La façade en béton brut de la salle de spectacles inaugurée en mai peu avant le festival international de jazz qui fait la célébrité de la bourgade, est au coeur d'une querelle entre ses créateurs, le cabinet King Kong et l'architecte des Bâtiments de France.
Un groupe d'architectes bordelais renommés est venu à la rescousse du cabinet King Kong qui a conçu l'auditorium de Marciac (Gers, France) pour s'élever contre la volonté de l'ABF de faire exécuter les termes du permis de construire qui prescrivait de faire peindre la façade de béton brut de l'Astrada.
Le 23 novembre, dans une lettre ouverte à l'ABF, Michel Jacques, directeur artistique d'Arc en rêve, centre d'architecture, Marc Saboya, professeur d'histoire de l'art à l'université de Bordeaux-3, Francis Cuillier, Grand Prix de l'urbanisme 2006, Delphine Costedoat, historienne de l'art diplômée de Bordeaux-3 et critique d'architecture, proclamaient que "l'identité architecturale" de l'Astrada était "menacée".

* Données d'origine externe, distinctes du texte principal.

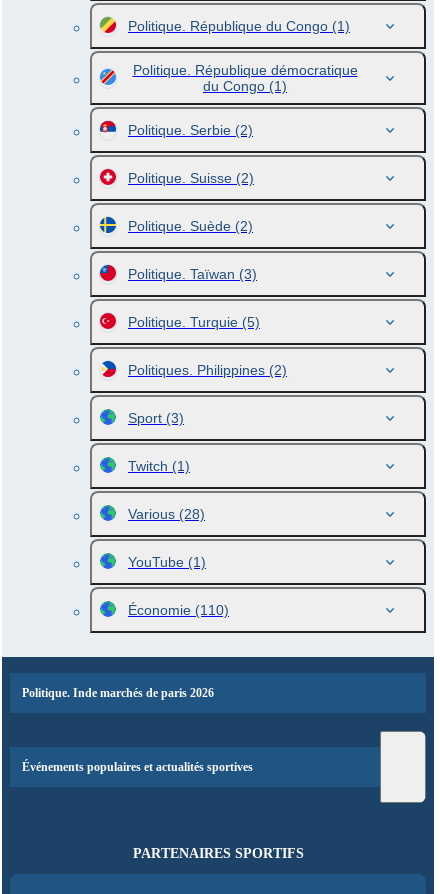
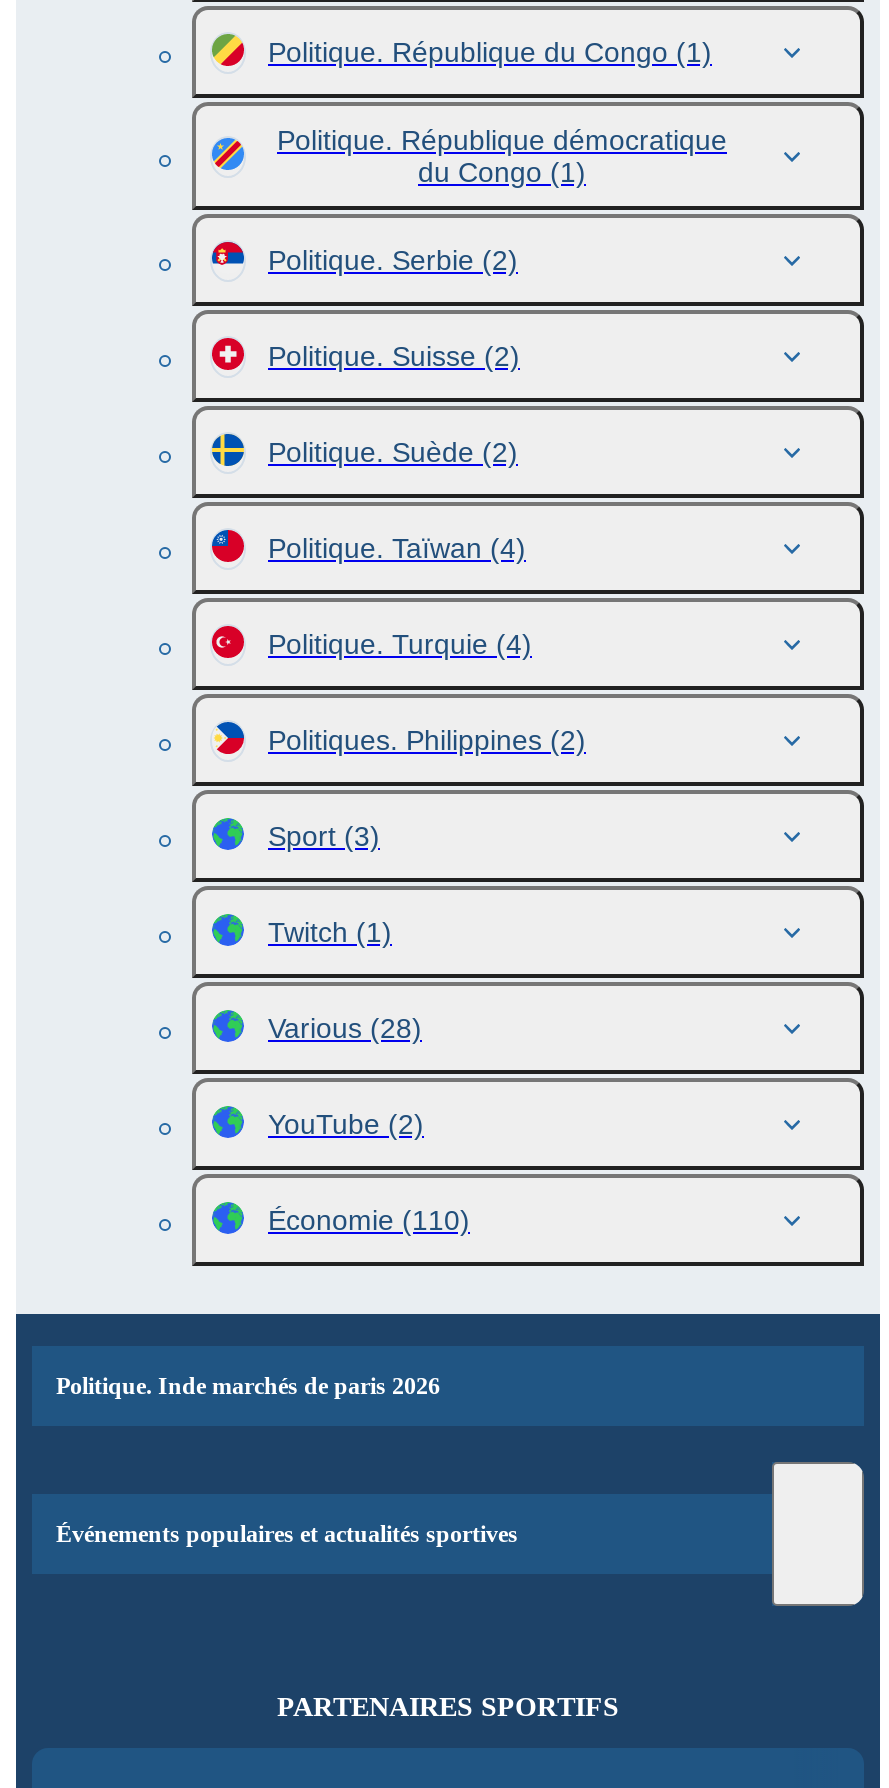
- Politique. Taïwan (3)
+ Politique. Taïwan (4)

- Politique. Turquie (5)
+ Politique. Turquie (4)

- YouTube (1)
+ YouTube (2)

"Respectueuse du passé, mais refusant le pastiche, l'Astrada répond à l'authenticité qui sourd des maisons basses, aux murs dénués d'apprêt vain, par l'adoption du béton matricé ou désactivé laissé brut pour toutes ses surfaces principales", écrivent les signataires.
L'atelier d'architecture King Kong "vient d'être sommé (...) de badigeonner les belles parois de béton pur de la salle de spectacles d'une couleur jaune, à laquelle viendrait se marier une nappe chocolat, l'ensemble prenant ainsi la tournure d'un tiramisu gersois dont on chercherait en vain la légitimité et l'intérêt", soulignent les auteurs de la lettre.
Le maire de Marciac, Jean-Louis Guilhaumon (PS), signataire du permis comme le président du conseil général Philippe Martin (PS) qui préside le syndicat mixte du grand site de Marciac, maître d'ouvrage de l'Astrada, reconnaissent "l'engagement" qui avait été pris, mais soulignent que la façade en béton est "parfaitement compatible avec le site". M. Martin souhaite donc "une médiation avec l'ABF pour que la raison l'emporte, d'autant que ce n'est plus le même homme" que celui qui avait prescrit de peindre la façade dans des "couleurs chaudes" en harmonie avec celles du bourg.